* _Assignment_: From the first line to the last, write out the records exactly, leaving the pictures behind.

[Code change snippets]
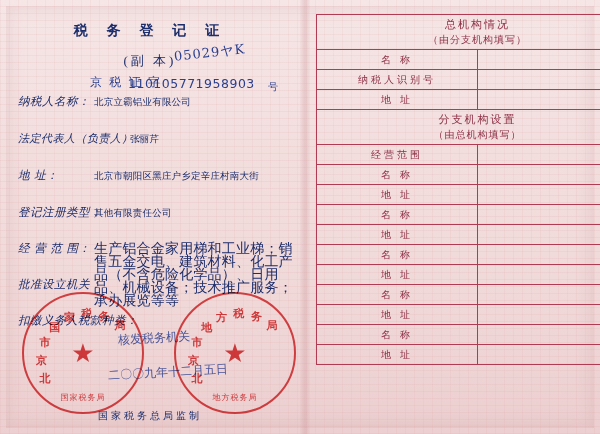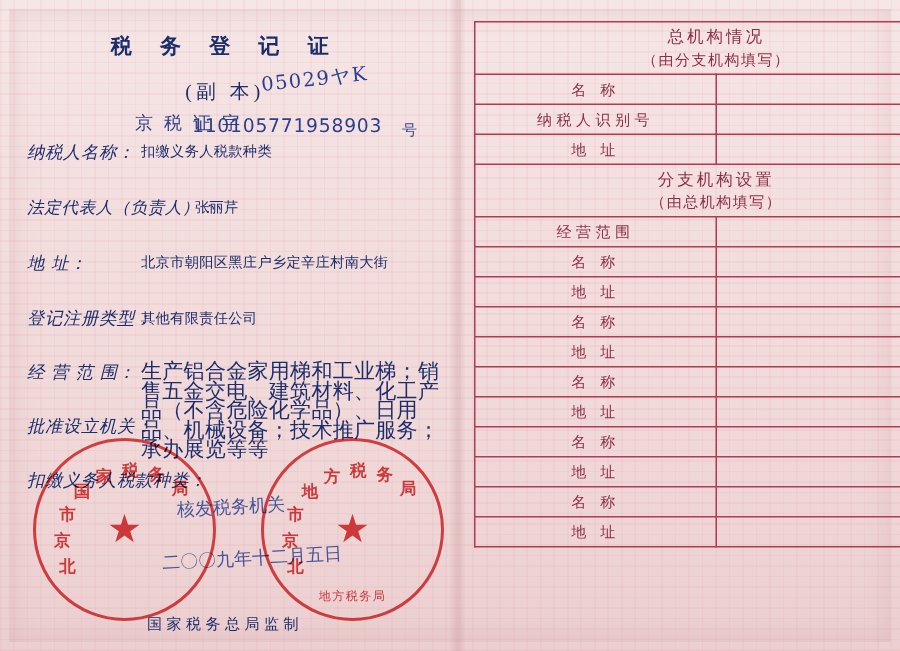"扣缴义务人税款种类" div.val { text: 扣缴义务人税款种类 -> 北京立霸铝业有限公司 }
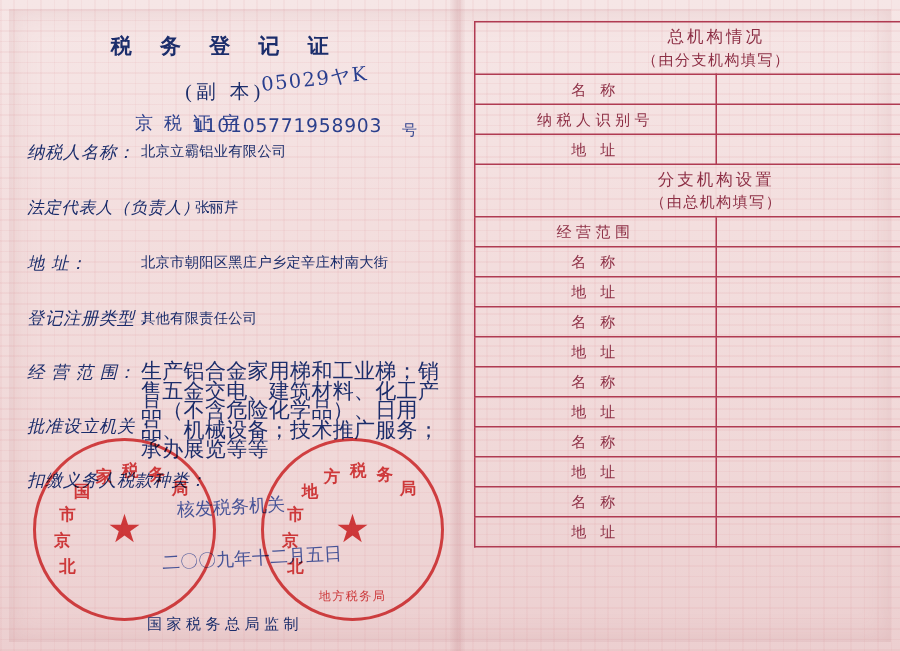"国家税务局" div.bottomtext { html: none -> <div>国家税务局</div> }
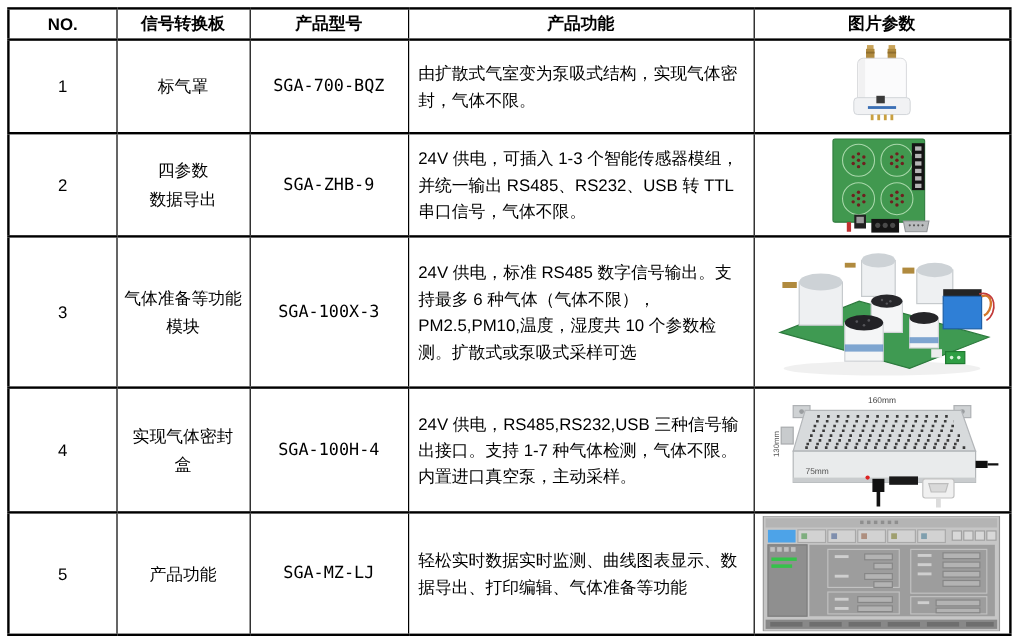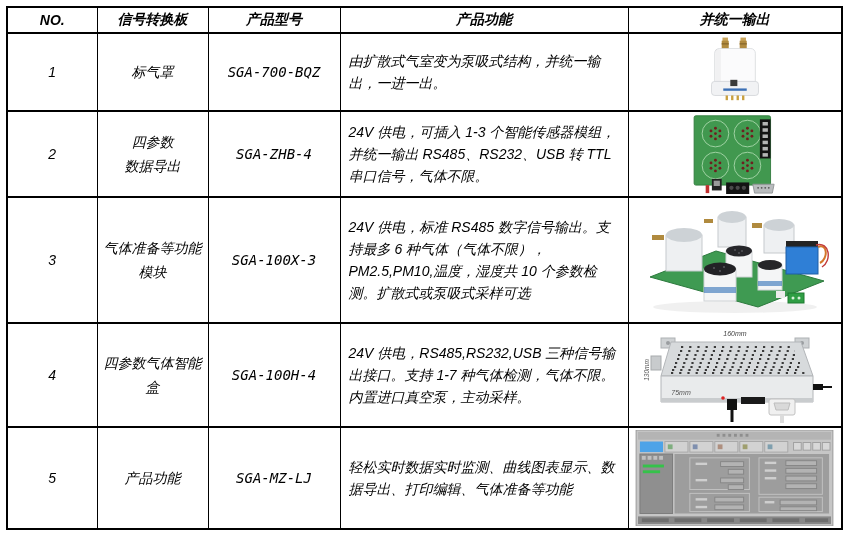"NO." .wrap { font-style: italic -> none }
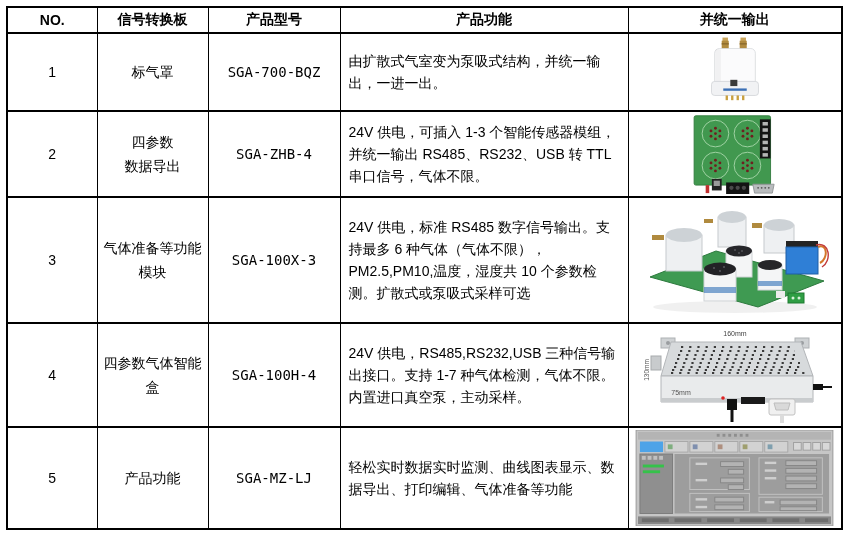"并统一输出" th { text: 并统一输出 -> 图片参数 }
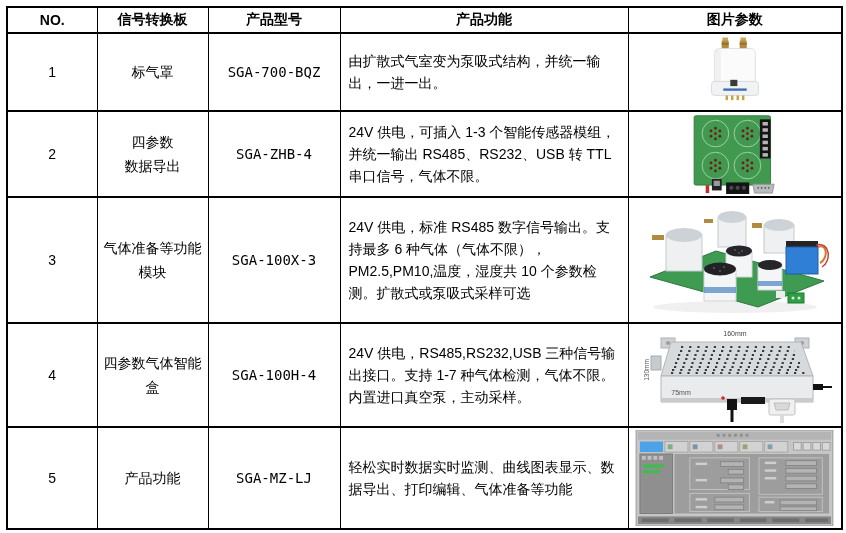"由扩散式气室变为泵吸式结构，并统一输出，一进一出。" td.func { text: 并统一输出，一进一出 -> 实现气体密封，气体不限 }
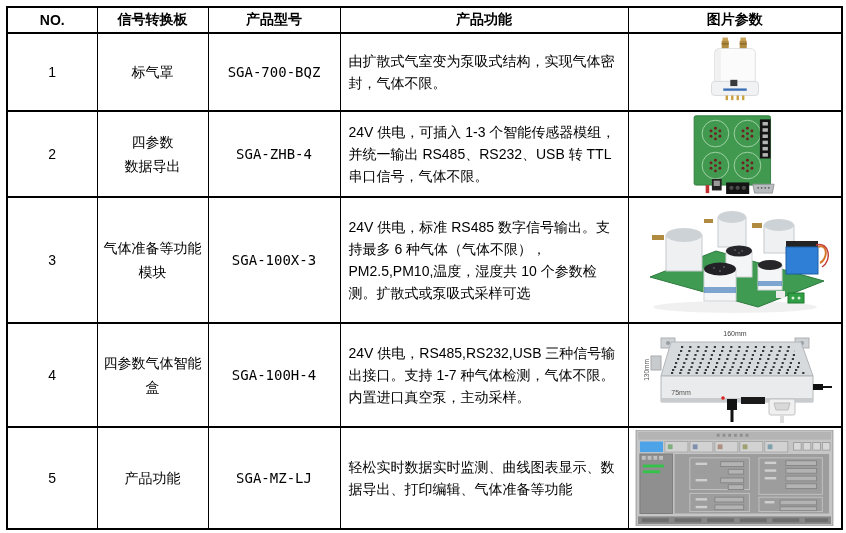"SGA-ZHB-4" td.model { text: SGA-ZHB-4 -> SGA-ZHB-9 }
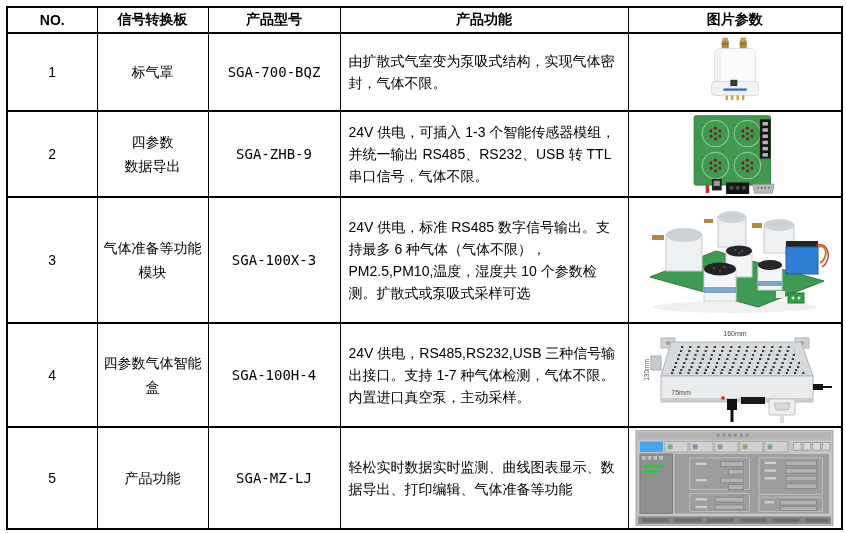"四参数气体智能" td.name { text: 四参数气体智能 -> 实现气体密封 }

* _Task answer_:
"扣缴义务人税款种类" div.val { text: 扣缴义务人税款种类 -> 北京立霸铝业有限公司 }
"国家税务局" div.bottomtext { html: none -> <div>国家税务局</div> }
"NO." .wrap { font-style: italic -> none }
"并统一输出" th { text: 并统一输出 -> 图片参数 }
"由扩散式气室变为泵吸式结构，并统一输出，一进一出。" td.func { text: 并统一输出，一进一出 -> 实现气体密封，气体不限 }
"SGA-ZHB-4" td.model { text: SGA-ZHB-4 -> SGA-ZHB-9 }
"四参数气体智能" td.name { text: 四参数气体智能 -> 实现气体密封 }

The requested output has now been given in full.